Conclusions: The results indicate that hypertension is the key factor in the development of RVO, and that RVO can be the first manifestation of an undiagnosed hypertension. Furthermore, the majority of these patients had evidence of atherosclerotic disease. Among the venous factors, a thrombophilia study does not seem to be useful and only the prevalence of hyperhomocysteinaemia and aPLAs is higher than in the general population.

Introduction

In recent years, knowledge of the pathophysiology and risk factors for retinal vein occlusion (RVO) has aroused great interest since they represent potential advances in prophylaxis and treatment.[1–3] Retinal vein occlusion is the most common retinal vascular disease after diabetic retinopathy. The occlusion can occur both at the level of the central retinal vein (CRVO) adjacent to the lamina cribrosa of the optic nerve, as well as at the distal retinal branches (BRVO) typically in arteriovenous intersections. Central retinal vein occlusion is a common cause of unilateral sight loss, and BRVO can produce different levels of visual impairment which generally progress during the natural evolution of the disease.[4]

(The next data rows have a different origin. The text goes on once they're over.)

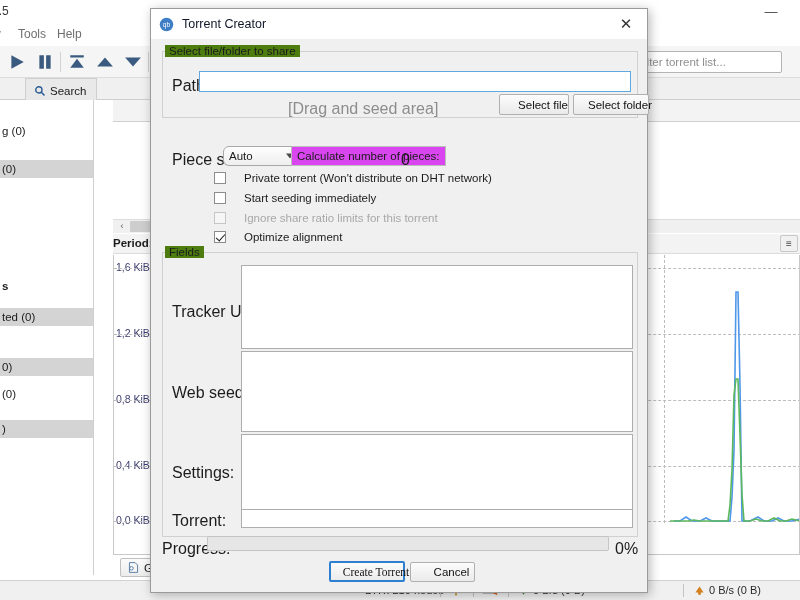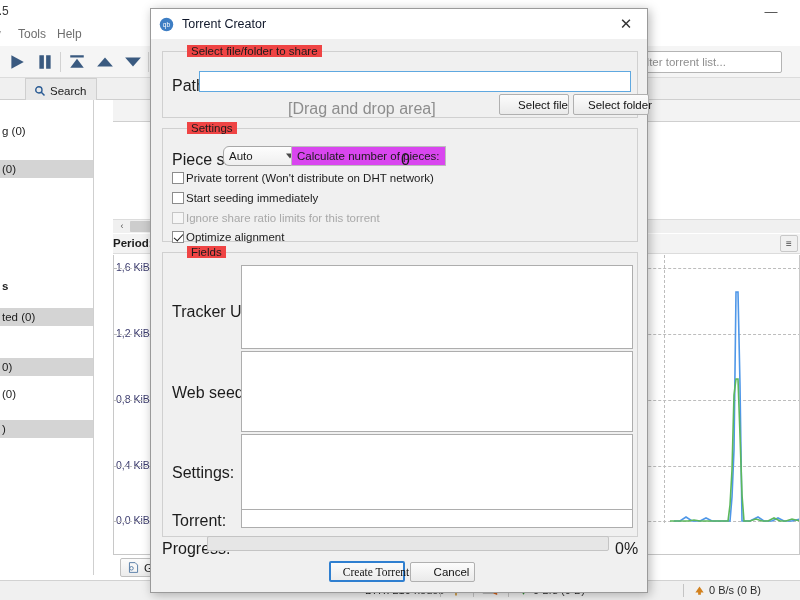"Select file/folder to share" .group-title { background: #ef4444 -> #4d7c0f; left: 24px -> 2px }
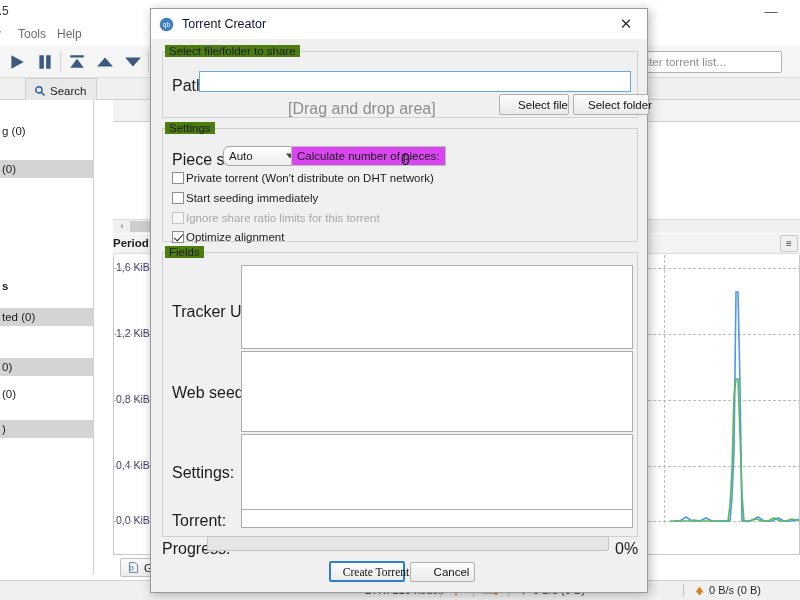"[Drag and drop area]" div.lbl { text: drop -> seed }
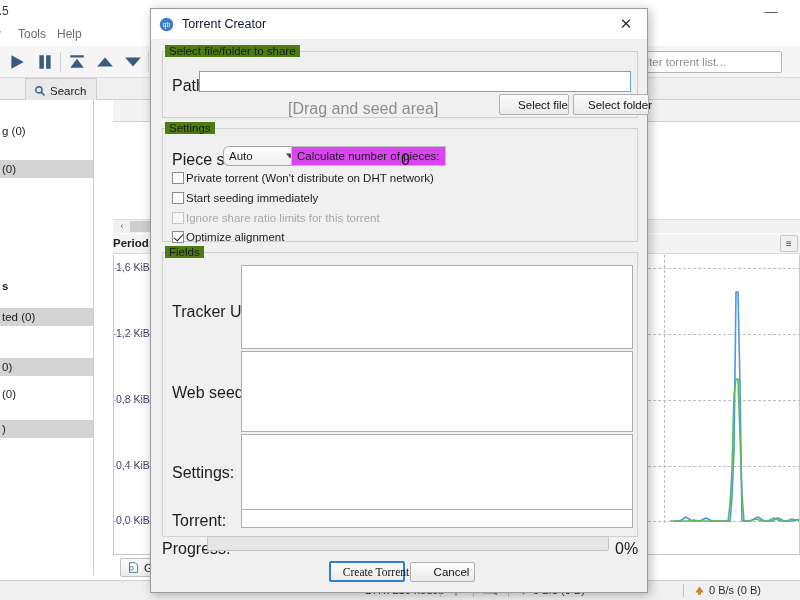"Settings" div.group { html: <div> <div>Settings</div> </div> -> none }
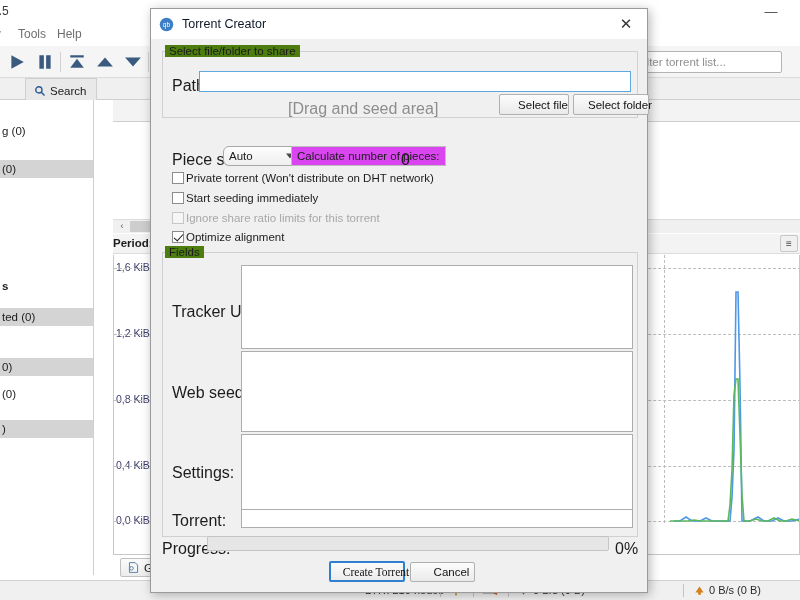"Private torrent (Won't distribute on" .chk-row { gap: 2px -> 18px; margin-left: none -> 42px }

The real incidence of RVO is difficult to assess because of the high percentage of asymptomatic cases that only are discovered a posteriori, when RVO occur. For Fontela et al.,[5] this incidence would be 2.14/1000 patients for a population over 40 years and 5.36/1000 in one over the age of 64. It is estimated that around 16 million people in the world may have RVO in at least one eye.[6,7] Branch retinal vein occlusion is four times more frequent than is CRVO, and the bilateral event rate is very rare, accounting for 5% of cases.[3,4,8]

Systemic and local factors have been implicated in RVO. Among the local factors, short longitudinal axis, open-angle glaucoma and ocular hypertension are all situations that could compromise retinal venous flow. The potential role of thrombophilia including proteins C and S, antithrombin III deficiencies, Factor V Leiden, hyperhomocysteinaemia and antiphospholipid syndrome (APS) has been analysed in several studies.[9–11] Branch retinal vein occlusion at the junction of sclerotic arteries highlights the importance of arterial risk factors in the aetiology of RVO and, therefore, numerous studies have assessed the possible role of hypertension, dyslipidaemia, obesity and diabetes.[11]

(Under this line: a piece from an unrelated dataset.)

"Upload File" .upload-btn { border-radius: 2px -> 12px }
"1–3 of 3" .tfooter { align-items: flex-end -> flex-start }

Retinal bleeding, oedema and neovascularisation of the iris, anterior chamber angle and of the retina are all complications of the RVO leading to a partial or total loss of sight.[3,12]

Related to the therapy of RVO, some local treatments such as laser photocoagulation,[13,14] corticoids[15,16] or vascular endothelial growth factor (VEGF) inhibitors[17] had been applied. Among the general treatments: isovolemic haemodilution,[18] antiplatelet drugs,[19–21] low molecular weight heparins[20,21] and fibrinolytics[22] had all been used with different results. Although the evidence is still scarce, the results of some of the above-mentioned studies might suggest that LMWH can be superior to other general treatments.[1]

However, none of them is totally effective,[23,24] so a good prophylaxis achieved by a thorough knowledge of the associated risk factors is needed in order to decrease the incidence of RVO.

Taking into account the magnitude of the problem and the necessity of preventive actions, our aim is not only to describe the risk factors already present in a consecutive series of patients with RVO, but also to compare the levels and prevalence of these risk factors with suitable populations for both arterial and venous factors.